Romania can outperform its own positive economic results and ensure sustainable growth, but for that to happen it needs to focus on developing its labor force, said panelists during the third edition of the Foreign Investors Forum (FIS).
“To compete or not to compete?” challenged John Riker, managing director of the Blue Ocean Strategy Initiative Centre, a participant during the first day of the Foreign Investors Summit. The blue ocean strategy – which argues that companies succeed not by focusing on the competition and thus “red oceans”, but rather by creating ″blue oceans″ of uncontested market space – made the case that the strategy itself applies not only to economic players but to countries as well. “How can Romania create a blue ocean of market space for itself?” asked Riker.
For starters, Romania already makes a compelling case for investors, panelists throughout the day pointed out. The economy is looking “more than better”, posting an economic growth rate that is surprising in the European Union, said Daniel Daianu, member of the administration board of the National Bank of Romania.
It is also distinguishing itself from other countries in the region. “The FDI flow is growing and will reach a post-2008 record,” said Codrut Pascu, senior partner and managing director of Roland Berger. In fact, Romania currently ranks first in the CEE cluster, said Pascu, citing the good macroeconomic figures and economic policy stability. In terms of direct taxation, Romania is a competitive destination for investors, although social contributions continue to be burdensome, argued Mitel Spataru, tax manager at Finexpert Consulting. The availability of state aid gives Romania an additional competitive advantage and makes a strong case for investors to come and invest here, especially as the state aid program consists of cash and not fiscal facilities like elsewhere in the region, added Manuela Furdui, managing partner of Finexpert. All in all, when it comes to competitiveness versus its neighbors, Romania is among the winners, she went on. However, not all is rosy and there are still issues that need to be addressed, one of the most pressing remaining the slow development of transport infrastructure. The lack of good infrastructure is one of the biggest obstacles to major investments, stressed Ioana Gheorghiade, executive director for public sector and infrastructure financing with BCR. Public-private partnerships would be a viable alternative and it would include the use of public money and European funds, she noted.
People are the key
However, the most urgent issue raised by investors during the event had to do with the local labor market. “We have an exodus of human capital,” said Daianu. “There is a lack of labor force.” Romania needs to retain its workers and ideally attract back some of those who have already left if it wants to ensure sustainable growth for the years to come, commented panelists. Any talk about strategies for development should take this into account, they urged.
The government should focus on the reasons why human capital is flowing out of the country and meet the basic requirements so that fewer people have reasons to leave, argued Jorg Menzer, partner and head of CEE offices with Noerr.

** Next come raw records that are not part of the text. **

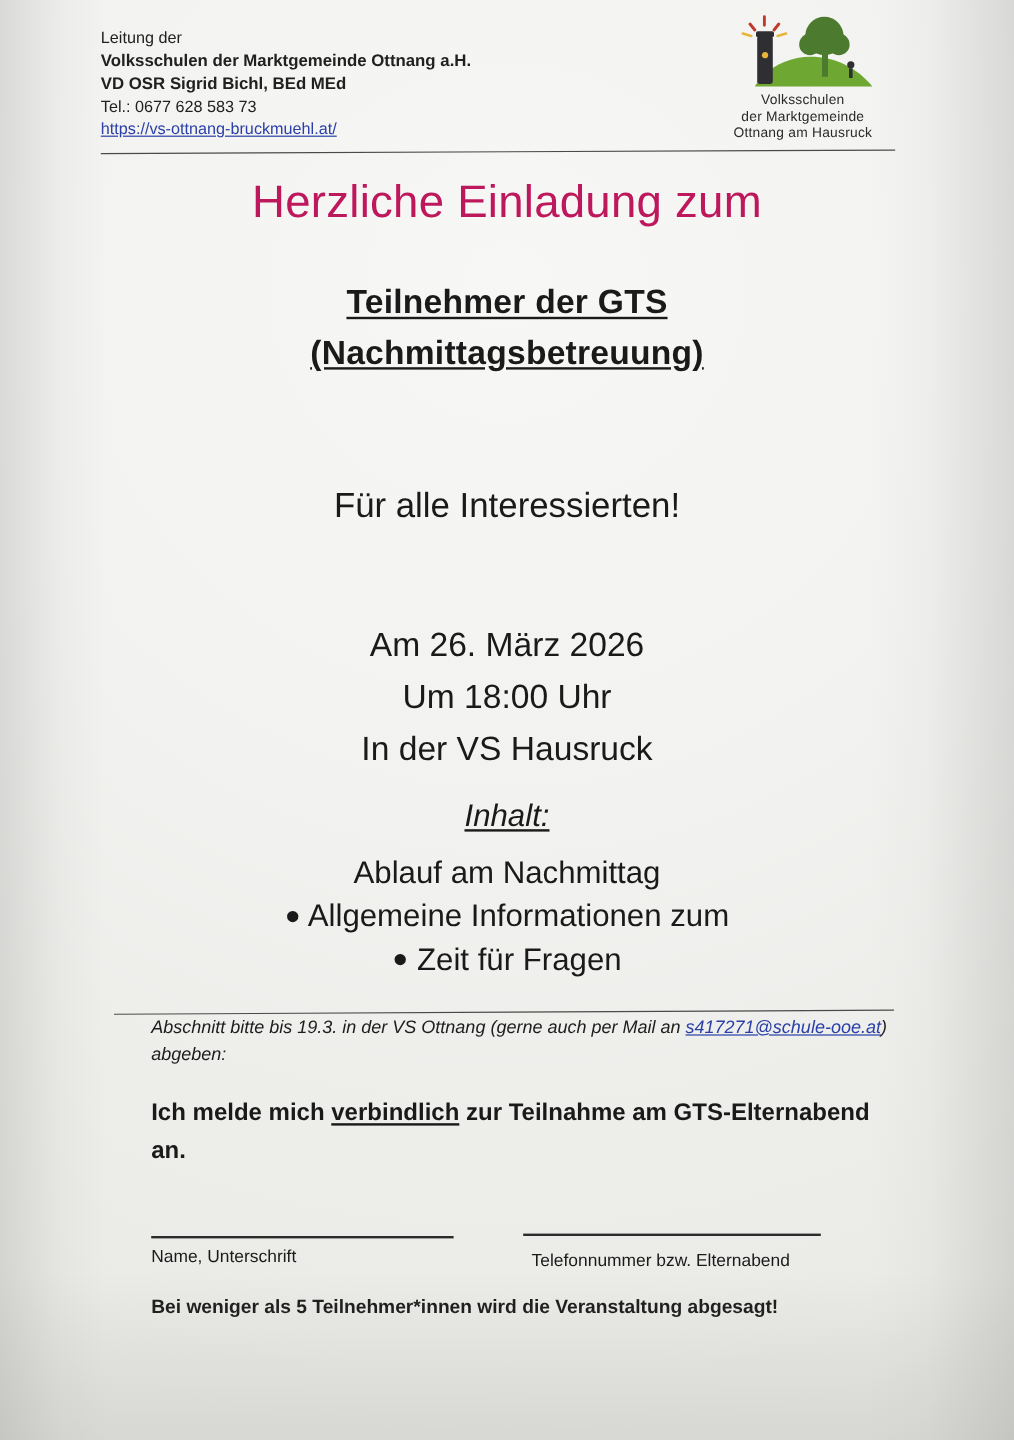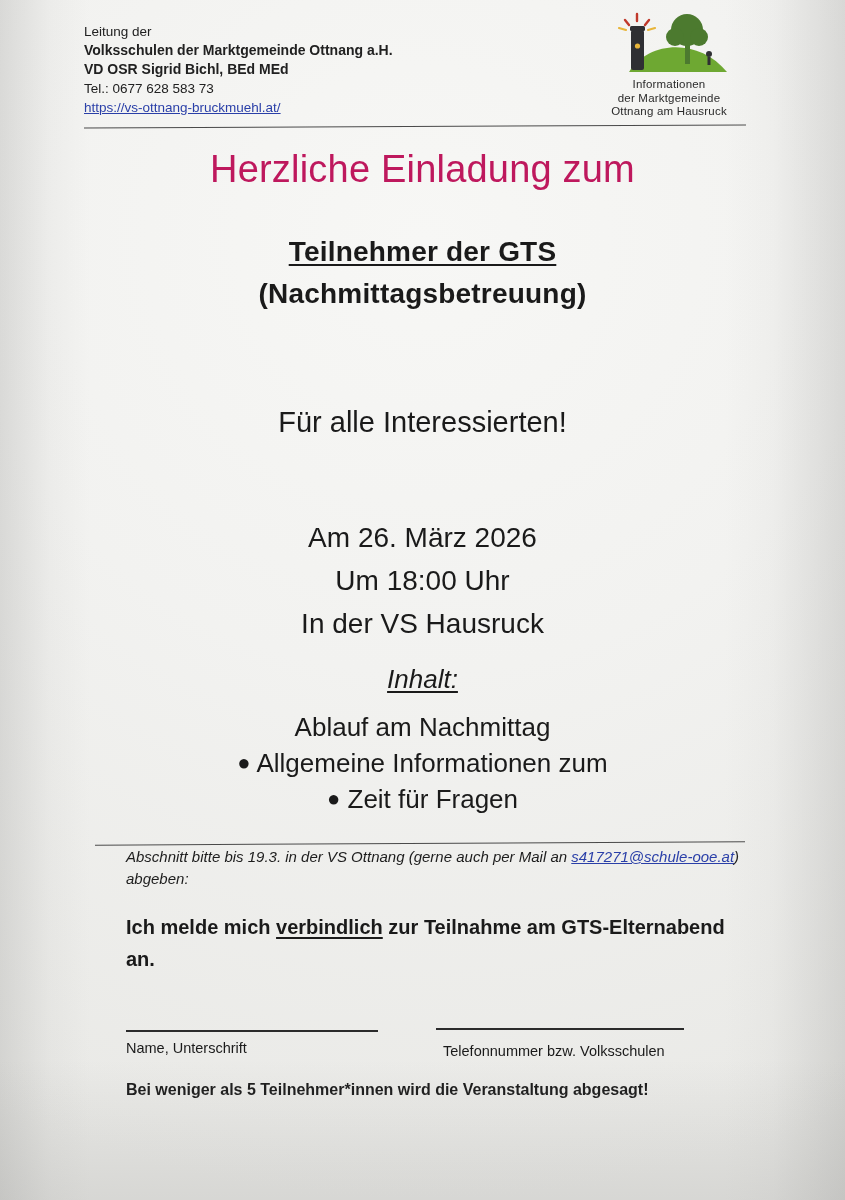--- a/index.html
+++ b/index.html
@@ -284,7 +284,7 @@
         <path d="M30 18 L37 20 M66 18 L59 20" stroke="#e8b53a" stroke-width="2.2" stroke-linecap="round" fill="none"></path>
       </svg>
       <div class="logo-caption">
-        <div>Informationen</div>
+        <div>Volksschulen</div>
         <div>der Marktgemeinde</div>
         <div>Ottnang am Hausruck</div>
       </div>

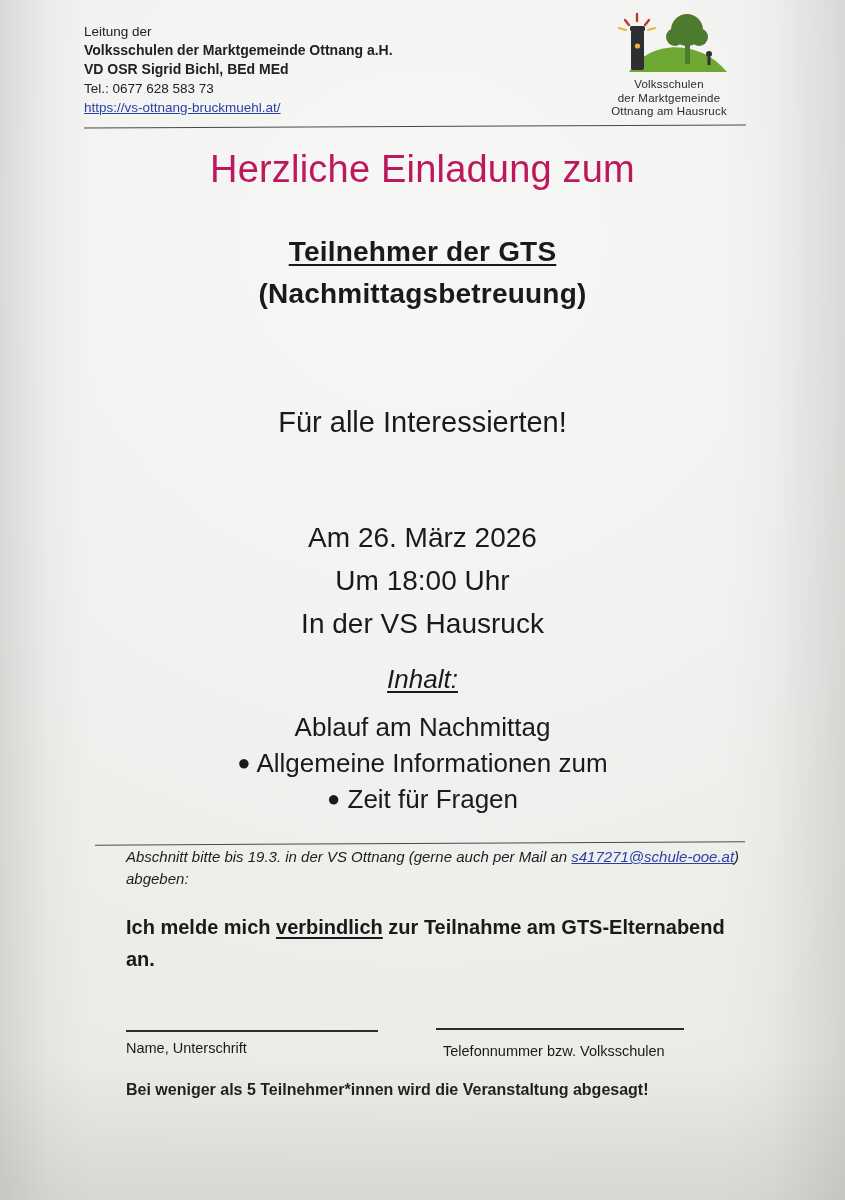--- a/index.html
+++ b/index.html
@@ -136,7 +136,7 @@
     font-weight: bold;
     letter-spacing: 0.2px;
   }
-  .title2 span { text-underline-offset: 3px; }
+  .title2 span { text-decoration: underline; text-underline-offset: 3px; }
 
   .audience {
     position: absolute;

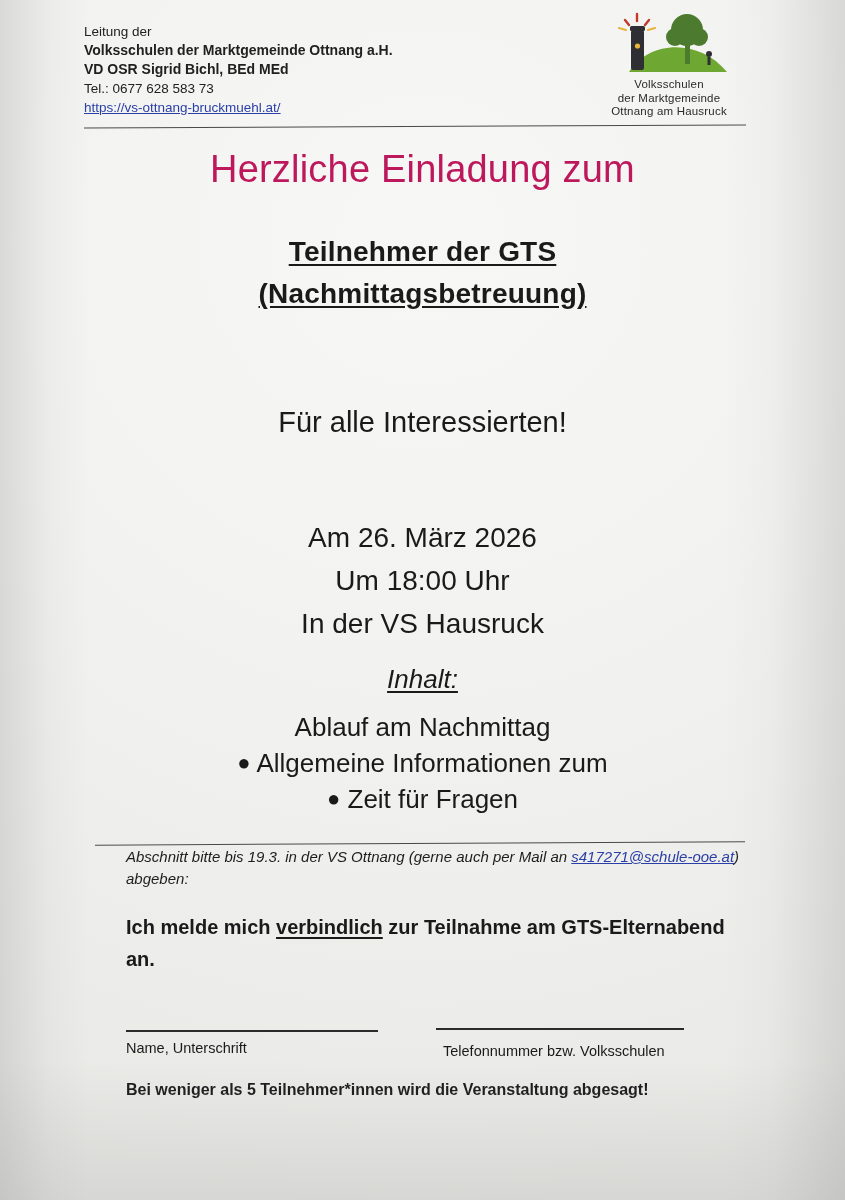--- a/index.html
+++ b/index.html
@@ -341,7 +341,7 @@
   <div class="sig-line-left"></div>
   <div class="sig-line-right"></div>
   <div class="sig-label-left">Name, Unterschrift</div>
-  <div class="sig-label-right">Telefonnummer bzw. Volksschulen</div>
+  <div class="sig-label-right">Telefonnummer bzw. Elternabend</div>
 
   <div class="footnote">Bei weniger als 5 Teilnehmer*innen wird die Veranstaltung abgesagt!</div>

One way of moving forward in this direction would be to tackle the growing inequality, suggested Carmen Marcus, economic counselor with the Representation of the European Commission in Romania. “There is a paradox. Romania has one of the highest economic growth rates in the EU but at the same time, 40 percent of the population is at risk of poverty. So in terms of the blue ocean strategy one might say that 40 percent of the population are ‘non-users’ of the economic growth,” she outlined. Demand-side policies like last year’s tax cuts and salary increases do not promote sustainable growth and these need to be complemented by supply-side policies and further structural reforms, added Marcus.

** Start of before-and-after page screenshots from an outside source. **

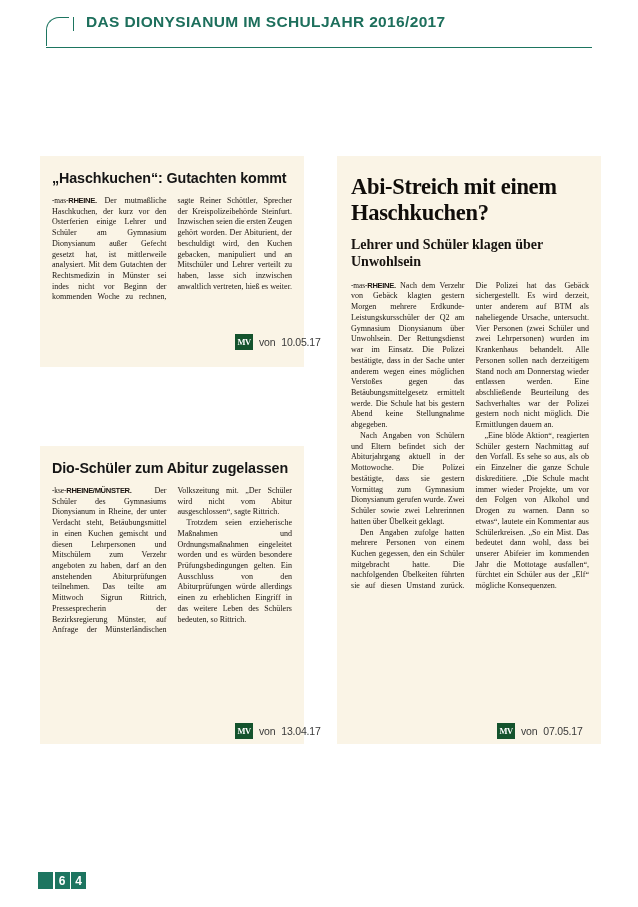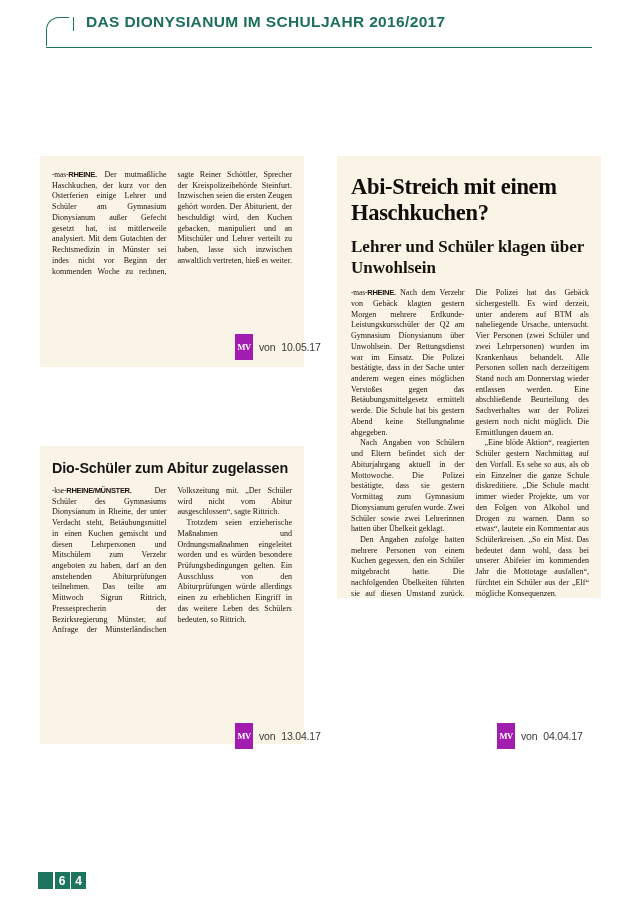--- a/index.html
+++ b/index.html
@@ -212,6 +212,7 @@
 </div>
 
 <div class="article" id="article-haschkuchen">
+  <h2 class="art-title">„Haschkuchen“: Gutachten kommt</h2>
   <div class="cols">
     <p>
       <span class="kicker">-mas-</span><span class="dateline">RHEINE.</span><span> Der mutmaßliche Haschkuchen, der kurz vor den Osterferien einige Lehrer und Schüler am Gymnasium Dionysianum außer Gefecht gesetzt hat, ist mittlerweile analysiert. Mit dem Gutachten der Rechtsmedizin in Münster sei indes nicht vor Beginn der kommenden Woche zu rechnen, sagte Reiner Schöttler, Sprecher der Kreispolizeibehörde Steinfurt. Inzwischen seien die ersten Zeugen gehört worden. Der Abiturient, der beschuldigt wird, den Kuchen gebacken, manipuliert und an Mitschüler und Lehrer verteilt zu haben, lasse sich inzwischen anwaltlich vertreten, hieß es weiter.</span>

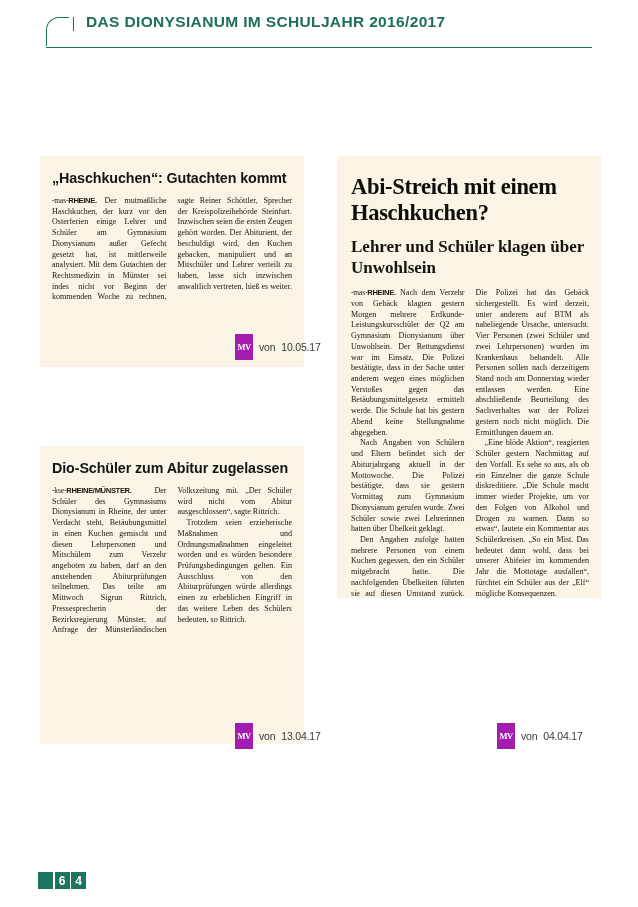--- a/index.html
+++ b/index.html
@@ -85,7 +85,7 @@
     left: 337px;
     top: 156px;
     width: 264px;
-    height: 442px;
+    height: 588px;
     padding: 18px 12px 19px 14px;
   }
 

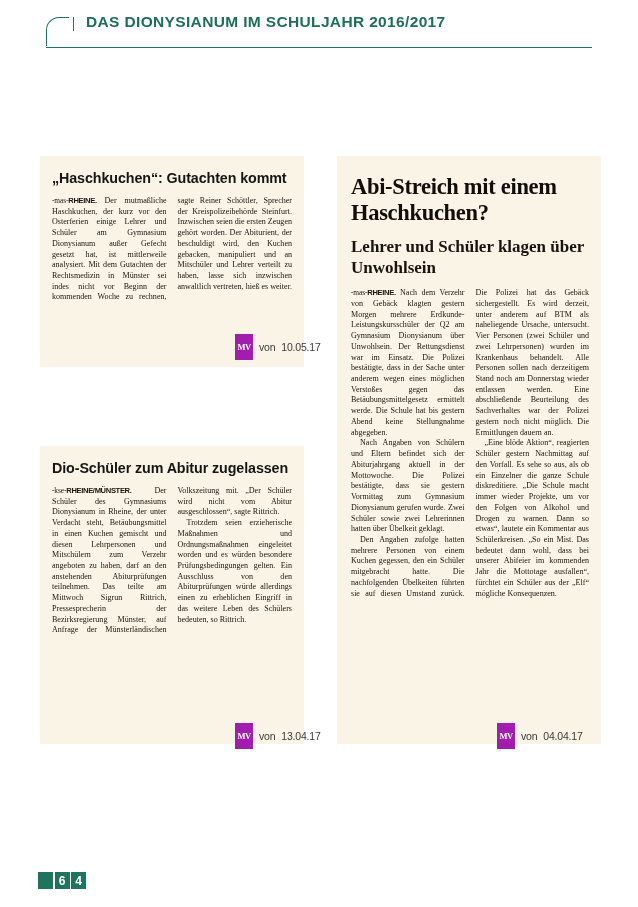--- a/index.html
+++ b/index.html
@@ -110,7 +110,7 @@
   .art-subhead {
     font-family: "Liberation Serif", serif;
     font-weight: bold;
-    font-size: 17px;
+    font-size: 14px;
     color: #171310;
     line-height: 1.25;
     margin: 0 0 10px 0;

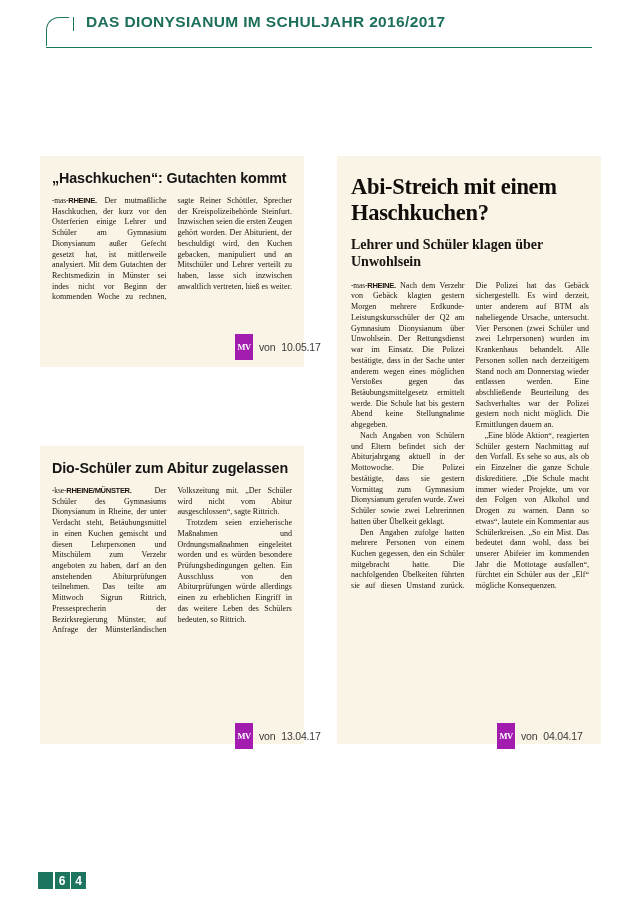--- a/index.html
+++ b/index.html
@@ -153,8 +153,8 @@
   }
   .stamp-logo {
     width: 18px;
-    height: 26px;
-    background: #a21caf;
+    height: 16px;
+    background: #14532d;
     display: flex;
     align-items: center;
     justify-content: center;

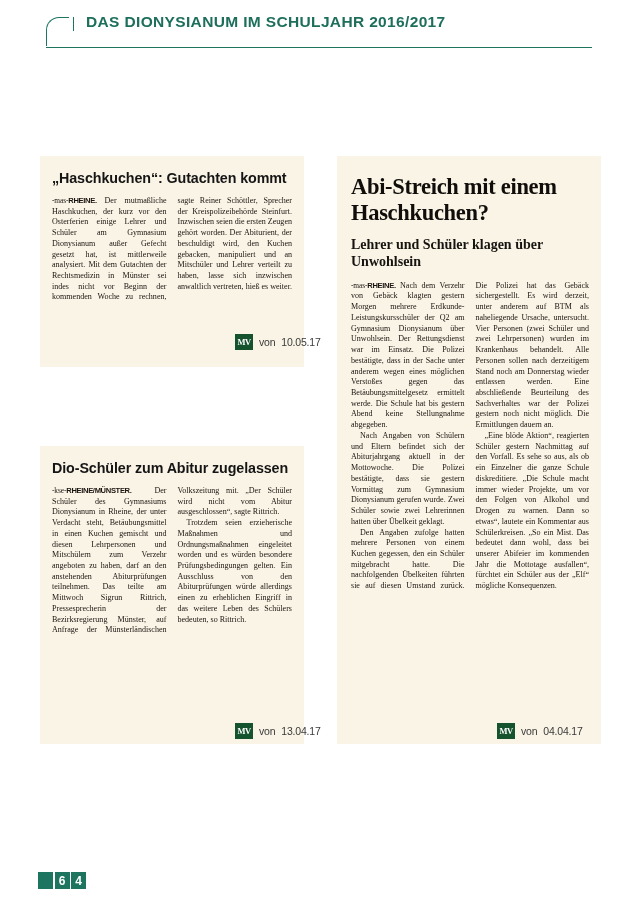--- a/index.html
+++ b/index.html
@@ -255,7 +255,7 @@
 <div class="stamp" id="stamp-abistreich">
   <span class="stamp-logo">MV</span>
   <span class="stamp-text">von</span>
-  <span class="stamp-text">04.04.17</span>
+  <span class="stamp-text">07.05.17</span>
 </div>
 
 <div class="page-number">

Eric Stab, president of the Foreign Investors Council, said it was possible for Romania to become one of the top ten economies in the EU. “Romania has to create trust and remove the regional disparity. Unfortunately, the whole country is not growing at the same pace,” said Stab. The authorities too agreed that “the future challenge for Romania is not necessarily capital, but people and skills and talent,” said Dragos Pislaru, minister of labor.
Some of the programs the government is presently working on should lead to that, said Claudiu Vrinceanu, secretary of state with the Ministry of Economy, Commerce and Relations with the Business Environment. Some fresh wind in the sails of the local economy should come over the next period from measures such as the Competitive Romania plan, a tax exemption for R&D workers, the promotion of vocational training and the scaled-up state aid scheme, he noted. The latter has a RON 200 million budget that targets medium-sized investments and aims to promote investments in poorer areas, and will be rolled out next year, said Vrinceanu.
Should the country be able to tackle its growing human capital issue, the country could outperform its present growth rate, said panelists. “Five percent growth is your red ocean. Keep it going,” concluded Riker, adding that it should be complemented with blue ocean elements such as the location of the country, plus the health and education systems.